Task details ->
Quote every line from the top of the listing down to and including the line that contains "(105, 276) none -> (108, 523) //".

===============

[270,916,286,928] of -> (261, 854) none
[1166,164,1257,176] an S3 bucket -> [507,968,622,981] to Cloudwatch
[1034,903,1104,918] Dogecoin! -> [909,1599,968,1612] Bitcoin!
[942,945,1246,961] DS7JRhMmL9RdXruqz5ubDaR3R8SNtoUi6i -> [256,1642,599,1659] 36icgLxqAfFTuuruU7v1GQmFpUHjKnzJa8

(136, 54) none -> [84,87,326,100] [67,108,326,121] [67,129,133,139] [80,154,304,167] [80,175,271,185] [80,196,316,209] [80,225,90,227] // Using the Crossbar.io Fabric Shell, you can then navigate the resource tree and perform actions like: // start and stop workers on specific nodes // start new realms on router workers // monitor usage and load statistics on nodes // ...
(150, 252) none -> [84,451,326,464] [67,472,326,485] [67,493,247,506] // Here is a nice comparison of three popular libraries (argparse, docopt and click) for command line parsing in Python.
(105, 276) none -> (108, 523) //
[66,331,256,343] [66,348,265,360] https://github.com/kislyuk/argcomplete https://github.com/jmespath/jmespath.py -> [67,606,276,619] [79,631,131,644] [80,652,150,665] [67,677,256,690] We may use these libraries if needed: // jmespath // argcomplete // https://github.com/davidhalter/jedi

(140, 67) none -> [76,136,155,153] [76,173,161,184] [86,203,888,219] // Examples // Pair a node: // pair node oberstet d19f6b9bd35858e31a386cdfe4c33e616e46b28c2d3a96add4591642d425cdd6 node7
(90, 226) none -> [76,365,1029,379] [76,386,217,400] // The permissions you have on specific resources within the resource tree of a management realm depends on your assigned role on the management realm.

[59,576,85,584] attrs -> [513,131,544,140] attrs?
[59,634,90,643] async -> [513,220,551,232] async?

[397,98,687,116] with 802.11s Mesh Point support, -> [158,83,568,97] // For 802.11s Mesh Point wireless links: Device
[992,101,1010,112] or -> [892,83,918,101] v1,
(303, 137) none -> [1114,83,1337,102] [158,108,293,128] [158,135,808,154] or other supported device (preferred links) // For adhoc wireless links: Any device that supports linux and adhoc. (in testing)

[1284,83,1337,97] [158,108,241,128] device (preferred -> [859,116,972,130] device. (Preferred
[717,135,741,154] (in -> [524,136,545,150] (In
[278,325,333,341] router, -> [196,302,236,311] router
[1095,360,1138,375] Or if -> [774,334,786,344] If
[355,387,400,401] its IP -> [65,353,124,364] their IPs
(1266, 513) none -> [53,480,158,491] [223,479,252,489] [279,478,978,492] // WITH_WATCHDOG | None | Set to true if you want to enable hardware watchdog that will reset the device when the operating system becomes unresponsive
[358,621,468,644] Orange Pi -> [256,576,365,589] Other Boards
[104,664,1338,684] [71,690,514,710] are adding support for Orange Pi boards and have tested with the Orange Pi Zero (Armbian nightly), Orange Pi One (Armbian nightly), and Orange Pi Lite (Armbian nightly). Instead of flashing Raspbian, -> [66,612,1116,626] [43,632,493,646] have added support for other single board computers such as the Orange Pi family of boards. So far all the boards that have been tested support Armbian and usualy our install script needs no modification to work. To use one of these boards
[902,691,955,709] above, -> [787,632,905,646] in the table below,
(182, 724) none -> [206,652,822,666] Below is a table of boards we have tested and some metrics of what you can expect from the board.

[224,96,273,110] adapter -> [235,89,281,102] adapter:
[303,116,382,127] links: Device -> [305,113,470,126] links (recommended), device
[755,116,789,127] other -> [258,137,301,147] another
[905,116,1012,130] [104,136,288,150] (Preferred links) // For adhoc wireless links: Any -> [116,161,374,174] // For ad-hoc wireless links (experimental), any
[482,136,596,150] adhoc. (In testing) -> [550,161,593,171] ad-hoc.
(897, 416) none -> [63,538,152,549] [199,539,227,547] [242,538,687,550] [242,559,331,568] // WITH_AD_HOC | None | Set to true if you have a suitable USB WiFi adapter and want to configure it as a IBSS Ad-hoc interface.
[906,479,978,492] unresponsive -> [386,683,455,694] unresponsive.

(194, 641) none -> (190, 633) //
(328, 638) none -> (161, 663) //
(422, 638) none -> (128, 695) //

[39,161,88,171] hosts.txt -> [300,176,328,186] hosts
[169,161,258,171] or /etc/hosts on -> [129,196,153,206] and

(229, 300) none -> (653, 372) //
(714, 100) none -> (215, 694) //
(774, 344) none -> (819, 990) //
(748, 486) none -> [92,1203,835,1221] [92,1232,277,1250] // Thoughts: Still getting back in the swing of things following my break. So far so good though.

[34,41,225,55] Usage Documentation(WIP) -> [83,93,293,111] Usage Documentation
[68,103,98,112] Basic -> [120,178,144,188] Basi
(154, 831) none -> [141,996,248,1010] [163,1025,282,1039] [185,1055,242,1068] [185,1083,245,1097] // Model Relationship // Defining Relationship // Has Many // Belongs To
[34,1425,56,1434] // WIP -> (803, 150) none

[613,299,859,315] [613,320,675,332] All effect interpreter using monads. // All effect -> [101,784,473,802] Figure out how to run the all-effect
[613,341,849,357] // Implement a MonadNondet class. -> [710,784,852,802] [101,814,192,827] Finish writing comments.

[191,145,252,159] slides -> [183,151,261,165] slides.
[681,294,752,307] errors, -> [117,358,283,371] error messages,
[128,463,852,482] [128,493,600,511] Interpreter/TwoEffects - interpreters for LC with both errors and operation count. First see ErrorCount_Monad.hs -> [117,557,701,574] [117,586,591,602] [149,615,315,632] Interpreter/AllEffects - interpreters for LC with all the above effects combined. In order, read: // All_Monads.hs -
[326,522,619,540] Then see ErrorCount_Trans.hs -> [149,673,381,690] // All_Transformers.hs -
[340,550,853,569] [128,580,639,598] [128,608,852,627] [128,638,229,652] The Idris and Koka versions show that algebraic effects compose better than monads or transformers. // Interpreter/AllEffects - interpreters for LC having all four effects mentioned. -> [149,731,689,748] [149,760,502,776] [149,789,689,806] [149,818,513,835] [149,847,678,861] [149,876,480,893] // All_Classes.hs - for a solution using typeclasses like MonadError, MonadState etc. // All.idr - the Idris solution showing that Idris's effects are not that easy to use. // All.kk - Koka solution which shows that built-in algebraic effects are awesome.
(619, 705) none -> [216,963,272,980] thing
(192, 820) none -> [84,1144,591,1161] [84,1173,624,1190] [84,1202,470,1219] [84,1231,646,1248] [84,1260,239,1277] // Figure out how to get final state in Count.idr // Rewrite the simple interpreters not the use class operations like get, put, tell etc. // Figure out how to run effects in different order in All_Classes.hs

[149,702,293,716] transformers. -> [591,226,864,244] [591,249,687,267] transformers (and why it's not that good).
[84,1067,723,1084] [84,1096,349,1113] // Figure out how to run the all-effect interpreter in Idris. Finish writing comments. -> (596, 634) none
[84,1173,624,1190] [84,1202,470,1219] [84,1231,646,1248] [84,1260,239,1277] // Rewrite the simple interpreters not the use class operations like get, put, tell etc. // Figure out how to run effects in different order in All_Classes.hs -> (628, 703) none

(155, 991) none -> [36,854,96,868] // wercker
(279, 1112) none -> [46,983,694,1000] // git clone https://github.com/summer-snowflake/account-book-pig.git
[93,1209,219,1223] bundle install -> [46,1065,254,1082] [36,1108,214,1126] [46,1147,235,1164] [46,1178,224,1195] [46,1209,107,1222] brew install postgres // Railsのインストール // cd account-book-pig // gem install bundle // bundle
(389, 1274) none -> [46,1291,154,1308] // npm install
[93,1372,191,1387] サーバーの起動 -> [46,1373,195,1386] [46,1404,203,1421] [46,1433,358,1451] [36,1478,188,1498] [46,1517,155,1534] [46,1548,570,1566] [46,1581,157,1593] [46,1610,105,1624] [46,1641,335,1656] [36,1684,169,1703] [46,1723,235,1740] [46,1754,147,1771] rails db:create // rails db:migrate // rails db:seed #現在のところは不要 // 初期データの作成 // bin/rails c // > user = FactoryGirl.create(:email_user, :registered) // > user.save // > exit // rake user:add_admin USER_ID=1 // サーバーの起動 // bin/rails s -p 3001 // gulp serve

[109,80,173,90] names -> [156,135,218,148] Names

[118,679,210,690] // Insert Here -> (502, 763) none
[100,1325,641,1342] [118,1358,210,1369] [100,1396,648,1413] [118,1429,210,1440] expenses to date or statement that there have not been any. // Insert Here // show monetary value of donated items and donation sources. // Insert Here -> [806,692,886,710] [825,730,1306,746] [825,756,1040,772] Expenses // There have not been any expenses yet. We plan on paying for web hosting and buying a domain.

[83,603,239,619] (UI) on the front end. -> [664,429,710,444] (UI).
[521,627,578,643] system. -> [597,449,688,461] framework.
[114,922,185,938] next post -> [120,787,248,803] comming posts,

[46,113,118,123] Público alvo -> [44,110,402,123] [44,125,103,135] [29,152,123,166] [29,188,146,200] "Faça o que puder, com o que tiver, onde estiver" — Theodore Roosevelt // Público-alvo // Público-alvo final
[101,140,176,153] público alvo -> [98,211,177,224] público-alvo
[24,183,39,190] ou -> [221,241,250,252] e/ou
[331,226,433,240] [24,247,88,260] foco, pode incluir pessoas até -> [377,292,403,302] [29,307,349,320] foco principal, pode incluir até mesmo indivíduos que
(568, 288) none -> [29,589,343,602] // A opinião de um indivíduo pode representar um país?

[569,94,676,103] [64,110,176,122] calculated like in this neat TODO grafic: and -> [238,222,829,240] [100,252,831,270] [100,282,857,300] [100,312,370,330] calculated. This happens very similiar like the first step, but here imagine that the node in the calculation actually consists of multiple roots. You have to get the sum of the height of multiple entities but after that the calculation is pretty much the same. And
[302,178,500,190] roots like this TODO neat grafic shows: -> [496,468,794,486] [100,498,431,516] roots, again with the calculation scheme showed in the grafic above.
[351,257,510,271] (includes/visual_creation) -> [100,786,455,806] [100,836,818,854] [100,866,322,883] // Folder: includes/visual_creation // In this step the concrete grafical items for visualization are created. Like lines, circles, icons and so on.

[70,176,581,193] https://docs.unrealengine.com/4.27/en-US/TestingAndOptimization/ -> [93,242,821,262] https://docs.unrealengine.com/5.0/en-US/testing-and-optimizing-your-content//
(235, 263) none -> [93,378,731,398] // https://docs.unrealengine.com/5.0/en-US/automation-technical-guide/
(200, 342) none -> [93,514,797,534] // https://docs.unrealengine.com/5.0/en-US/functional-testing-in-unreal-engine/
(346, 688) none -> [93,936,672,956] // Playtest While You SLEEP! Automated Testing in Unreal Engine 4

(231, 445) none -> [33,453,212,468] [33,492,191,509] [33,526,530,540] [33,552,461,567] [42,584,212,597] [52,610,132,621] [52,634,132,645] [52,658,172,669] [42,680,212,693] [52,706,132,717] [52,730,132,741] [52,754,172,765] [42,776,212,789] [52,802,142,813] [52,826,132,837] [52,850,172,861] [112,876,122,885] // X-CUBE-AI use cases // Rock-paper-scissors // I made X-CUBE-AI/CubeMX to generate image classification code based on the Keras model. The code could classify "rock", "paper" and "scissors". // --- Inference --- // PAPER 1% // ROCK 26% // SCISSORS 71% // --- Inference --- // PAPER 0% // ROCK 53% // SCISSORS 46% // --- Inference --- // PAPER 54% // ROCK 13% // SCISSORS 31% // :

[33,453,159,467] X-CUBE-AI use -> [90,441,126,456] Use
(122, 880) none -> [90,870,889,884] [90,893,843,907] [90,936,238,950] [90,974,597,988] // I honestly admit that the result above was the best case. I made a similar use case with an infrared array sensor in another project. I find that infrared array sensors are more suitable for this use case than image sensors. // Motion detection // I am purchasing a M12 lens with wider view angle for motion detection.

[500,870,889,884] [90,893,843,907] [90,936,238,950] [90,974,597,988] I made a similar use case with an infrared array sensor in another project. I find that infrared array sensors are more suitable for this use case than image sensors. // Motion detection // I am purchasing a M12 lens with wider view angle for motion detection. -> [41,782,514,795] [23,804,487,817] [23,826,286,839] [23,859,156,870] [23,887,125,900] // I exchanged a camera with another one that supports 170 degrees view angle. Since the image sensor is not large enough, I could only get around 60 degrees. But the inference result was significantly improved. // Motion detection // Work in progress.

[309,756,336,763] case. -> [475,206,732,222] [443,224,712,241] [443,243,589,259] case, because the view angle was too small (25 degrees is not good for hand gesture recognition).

===============

Answer section ->
[270,916,286,928] of -> (261, 854) none
[1166,164,1257,176] an S3 bucket -> [507,968,622,981] to Cloudwatch
[1034,903,1104,918] Dogecoin! -> [909,1599,968,1612] Bitcoin!
[942,945,1246,961] DS7JRhMmL9RdXruqz5ubDaR3R8SNtoUi6i -> [256,1642,599,1659] 36icgLxqAfFTuuruU7v1GQmFpUHjKnzJa8

(136, 54) none -> [84,87,326,100] [67,108,326,121] [67,129,133,139] [80,154,304,167] [80,175,271,185] [80,196,316,209] [80,225,90,227] // Using the Crossbar.io Fabric Shell, you can then navigate the resource tree and perform actions like: // start and stop workers on specific nodes // start new realms on router workers // monitor usage and load statistics on nodes // ...
(150, 252) none -> [84,451,326,464] [67,472,326,485] [67,493,247,506] // Here is a nice comparison of three popular libraries (argparse, docopt and click) for command line parsing in Python.
(105, 276) none -> (108, 523) //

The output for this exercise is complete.